Ce n’est pas la première fois que l’aéroport est évoqué dans des dossiers de sécurité : en 2024–2025, une employée d’une société logistique active sur la plateforme a été inculpée puis condamnée pour espionnage après avoir transmis des informations sur des vols, cargaisons et passagers, notamment en lien avec le transport de matériel militaire et des personnes « ayant des liens avec une entreprise allemande d’armement ». En juillet 2024, un colis s’était en outre embrasé dans le centre de tri DHL avant son transport en avion, un incident pour lequel les services de renseignement intérieurs avaient publiquement pointé Moscou.

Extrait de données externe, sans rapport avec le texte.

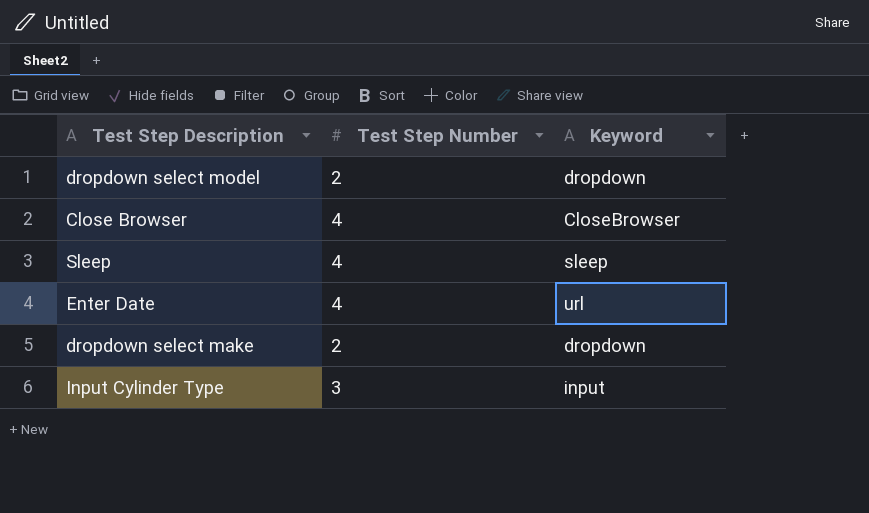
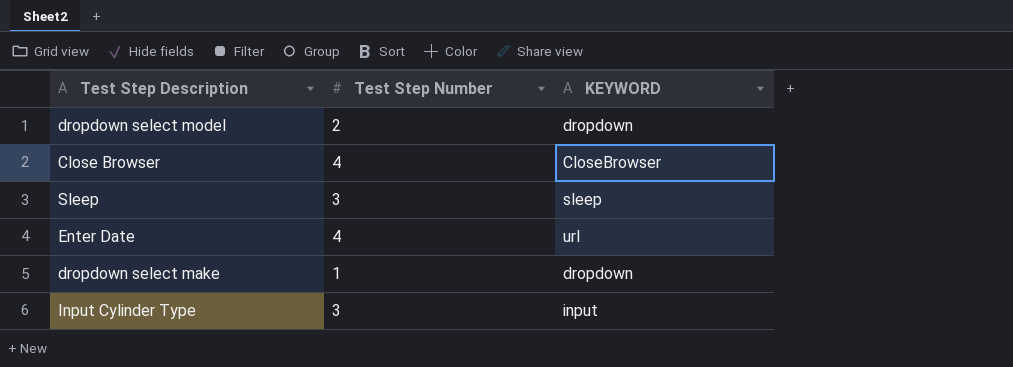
column name: Keyword -> KEYWORD
Sleep | Test Step Number: 4 -> 3
dropdown select make | Test Step Number: 2 -> 1

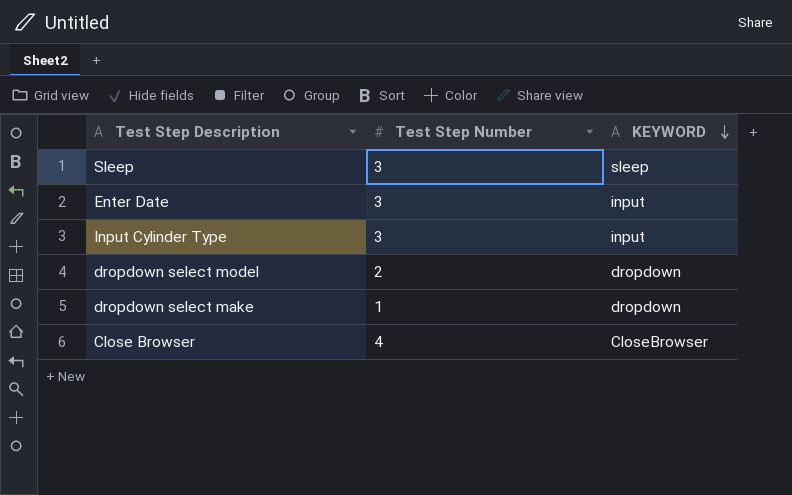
row order: none -> KEYWORD descending
Enter Date | Test Step Number: 4 -> 3
Enter Date | KEYWORD: url -> input

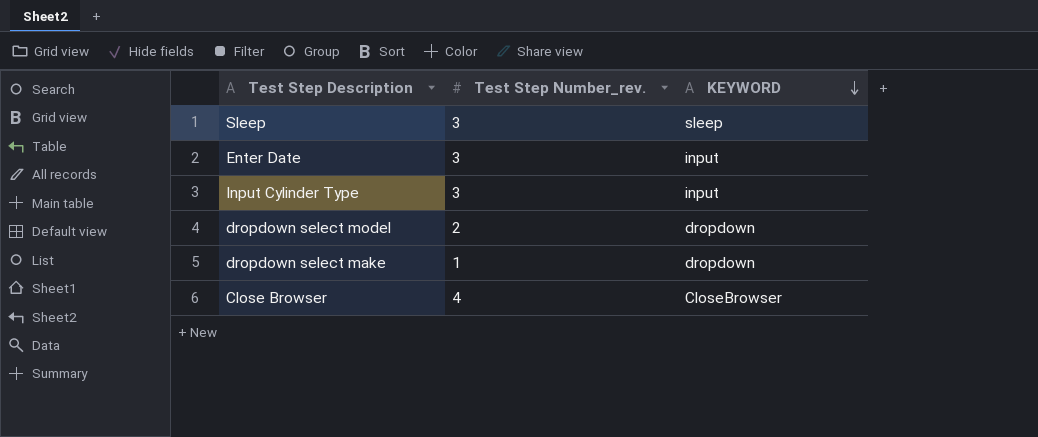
column name: Test Step Number -> Test Step Number_rev.

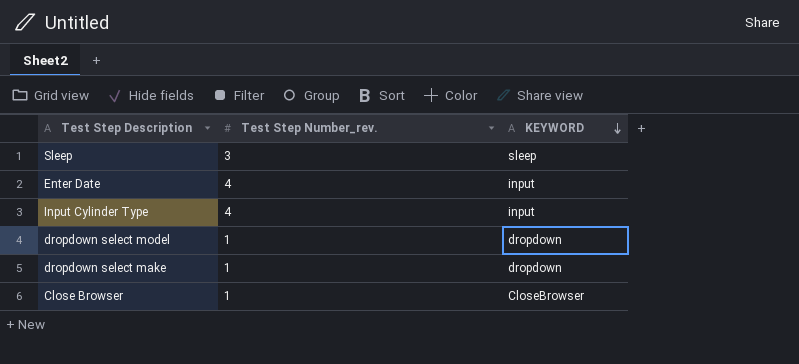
Enter Date | Test Step Number_rev.: 3 -> 4
Input Cylinder Type | Test Step Number_rev.: 3 -> 4
dropdown select model | Test Step Number_rev.: 2 -> 1
Close Browser | Test Step Number_rev.: 4 -> 1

L’enquête en cours, qui associe services de sécurité allemands et, selon certaines sources, des partenaires de l’OTAN, devra déterminer précisément la nature de l’engin explosif, l’origine des drones et d’éventuelles connexions avec des réseaux d’ingérence étrangers.

Tony de Brest a commenté :
6 août 2026 - 13 h 45 min
Le seul vol commercial transportant des passagers à avoir été dérouté est le Condor DI6777, opéré par un Airbus A320neo immatriculé ES‑MBA et arborant la livrée de la compagnie estonienne Marabu Airlines. Parti de Palma de Mallorca (PMI) le mardi 4 août à 23 h 16 — au lieu de l’horaire prévu de 20 h 50 — il devait atterrir à Leipzig (LEJ) aux environs de 1 h 25 le mercredi 5 août.
En raison des événements survenus à l’aéroport de Leipzig, l’appareil a été contraint de se dérouter vers Nuremberg (NUE), où il a effectué une escale technique. Il en est reparti à 3 h 02 et a finalement pu se poser sans difficulté à Leipzig à 3 h 36 (source : Flightradar24).